Otro refrán muy interesante es “De casta le viene al galgo”. Se usa para señalar que algunas cualidades o formas de comportarse vienen de familia, como si ciertas virtudes o capacidades no surgieran de la nada, sino que ya estuvieran en el origen. Es uno de esos dichos que siguen vivos, aunque a veces ya no se recuerde del todo su sentido más familiar.

También está “Lo que se aprende en la cuna, siempre dura”, que no menciona de forma explícita a los padres, pero habla de ellos en el fondo. Porque lo que esta frase recuerda es que la crianza temprana deja marcas profundas. Lo aprendido en casa durante la infancia, para bien o para mal, acompaña durante años y muchas veces durante toda la vida.

Todos estos refranes comparten algo: la idea de que la familia no solo transmite apellidos o bienes, sino maneras de estar en el mundo. Un gesto, una costumbre, una forma de hablar, una disciplina o incluso una vocación pueden pasar de una generación a otra sin necesidad de grandes discursos. El refranero, que siempre ha tenido ojo para resumir lo importante en pocas palabras, convirtió esa evidencia cotidiana en fórmulas fáciles de recordar.

Quizá por eso siguen teniendo fuerza incluso cuando ya no se oyen tanto. Hablan de algo muy reconocible: el peso de la educación, la herencia del ejemplo y esa mezcla entre parecido y diferencia que define a casi todas las familias. Unos padres no determinan por completo a sus hijos, pero dejan rastro. Y eso el refranero lo entendió mucho antes que cualquier manual moderno.
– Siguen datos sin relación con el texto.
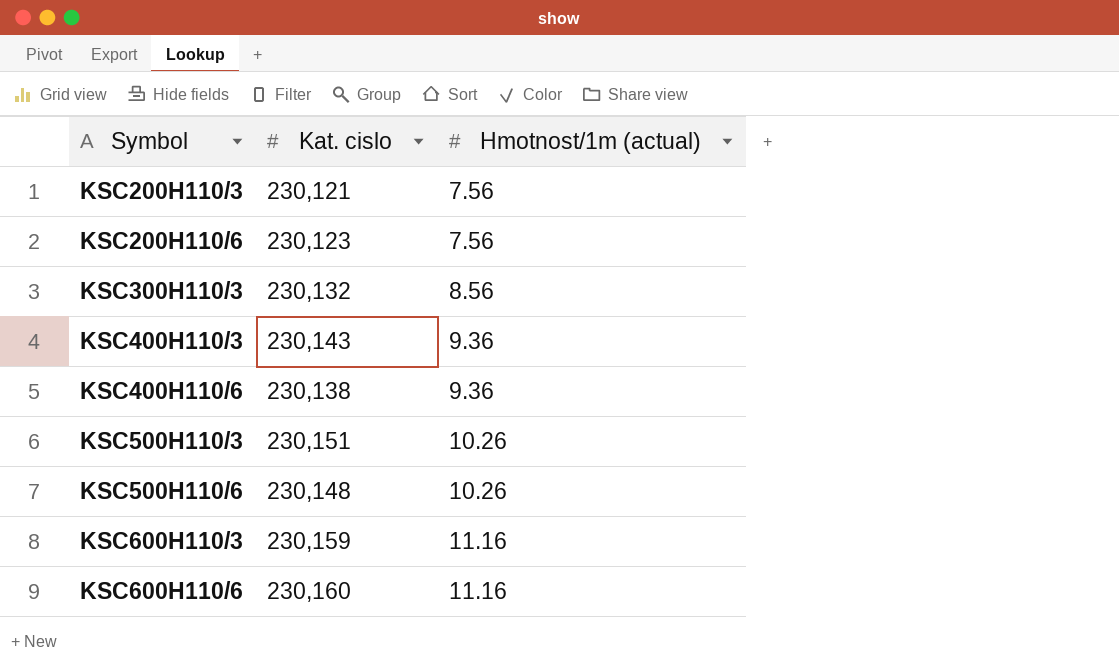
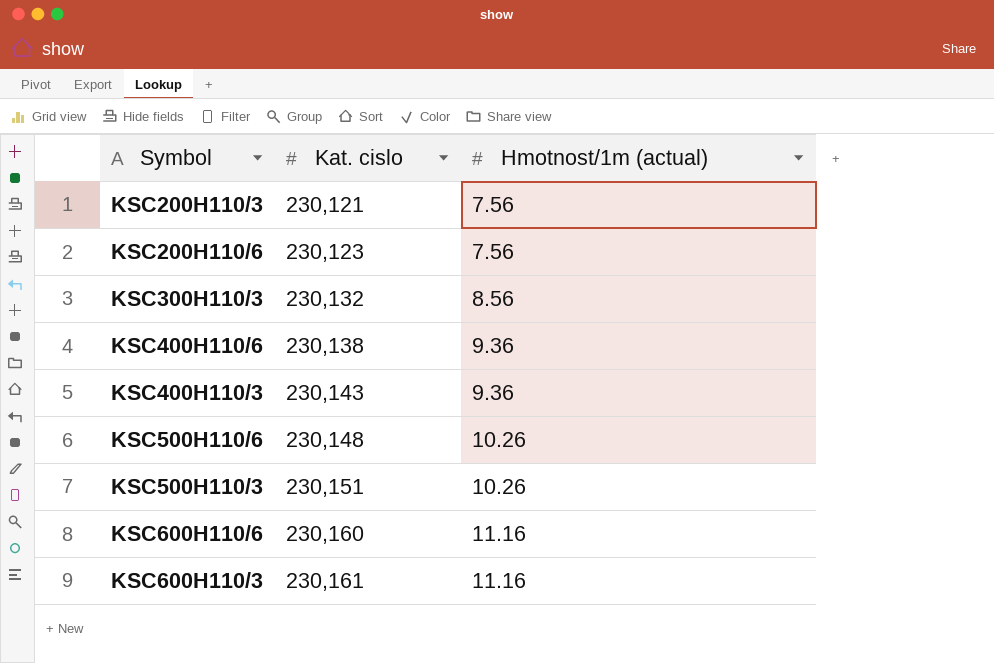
row order: Symbol ascending -> Kat. cislo ascending
KSC600H110/3 | Kat. cislo: 230,159 -> 230,161

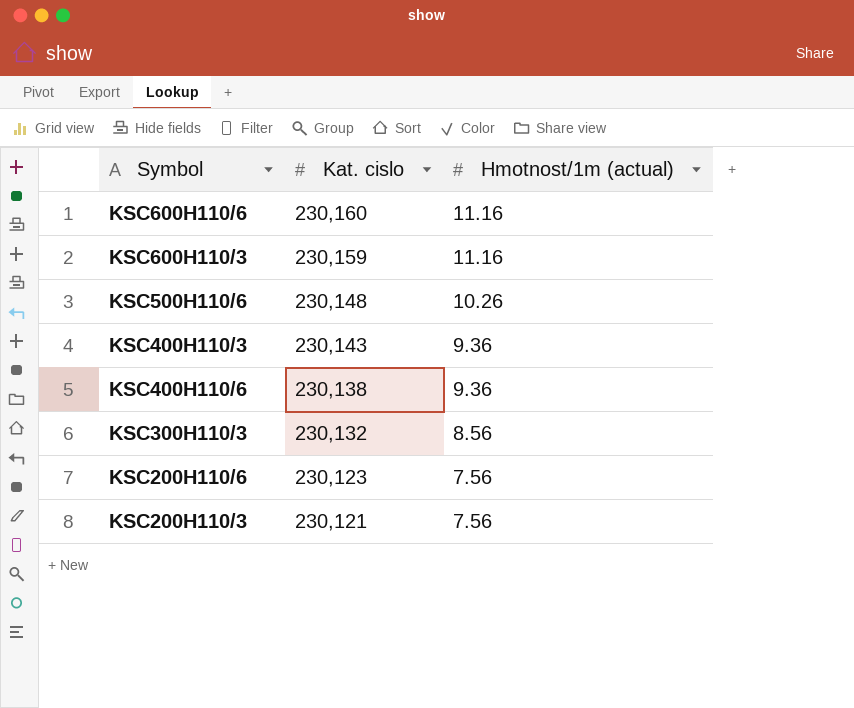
row order: Kat. cislo ascending -> Kat. cislo descending
row KSC500H110/3: 230,151 | 10.26 -> none
KSC600H110/3 | Kat. cislo: 230,161 -> 230,159

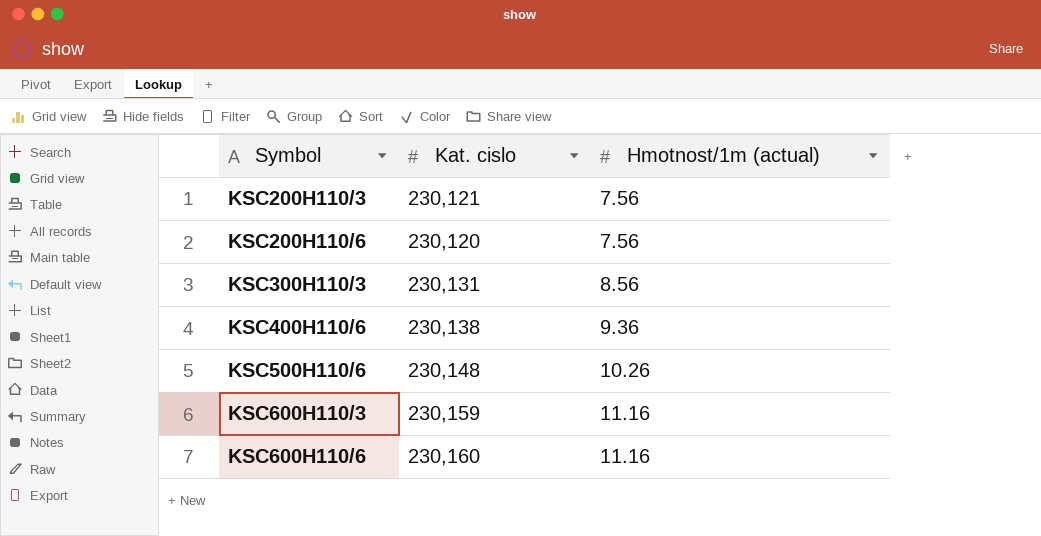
row order: Kat. cislo descending -> Symbol ascending
row KSC400H110/3: 230,143 | 9.36 -> none
KSC200H110/6 | Kat. cislo: 230,123 -> 230,120
KSC300H110/3 | Kat. cislo: 230,132 -> 230,131

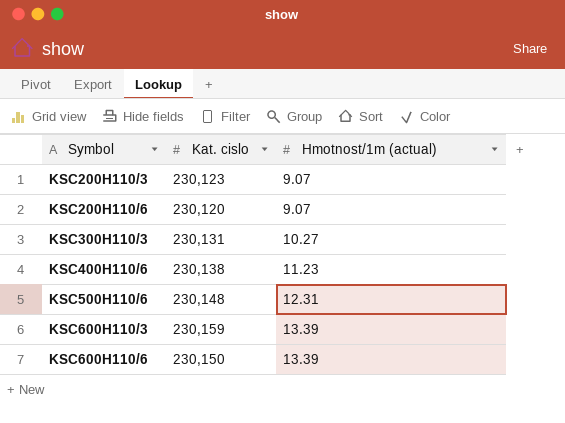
KSC200H110/3 | Kat. cislo: 230,121 -> 230,123
KSC200H110/3 | Hmotnost/1m (actual): 7.56 -> 9.07
KSC200H110/6 | Hmotnost/1m (actual): 7.56 -> 9.07
KSC300H110/3 | Hmotnost/1m (actual): 8.56 -> 10.27
KSC400H110/6 | Hmotnost/1m (actual): 9.36 -> 11.23
KSC500H110/6 | Hmotnost/1m (actual): 10.26 -> 12.31
KSC600H110/3 | Hmotnost/1m (actual): 11.16 -> 13.39
KSC600H110/6 | Kat. cislo: 230,160 -> 230,150
KSC600H110/6 | Hmotnost/1m (actual): 11.16 -> 13.39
“De tal palo, tal astilla” sigue siendo el rey de todos ellos porque se entiende rápido y vale para casi cualquier situación. Pero alrededor suyo sobreviven otros refranes menos repetidos que cuentan lo mismo desde ángulos distintos. Y juntos componen una pequeña radiografía popular de la familia: lo que se copia, lo que se aprende, lo que se hereda y lo que se arrastra de padres a hijos casi sin darse cuenta.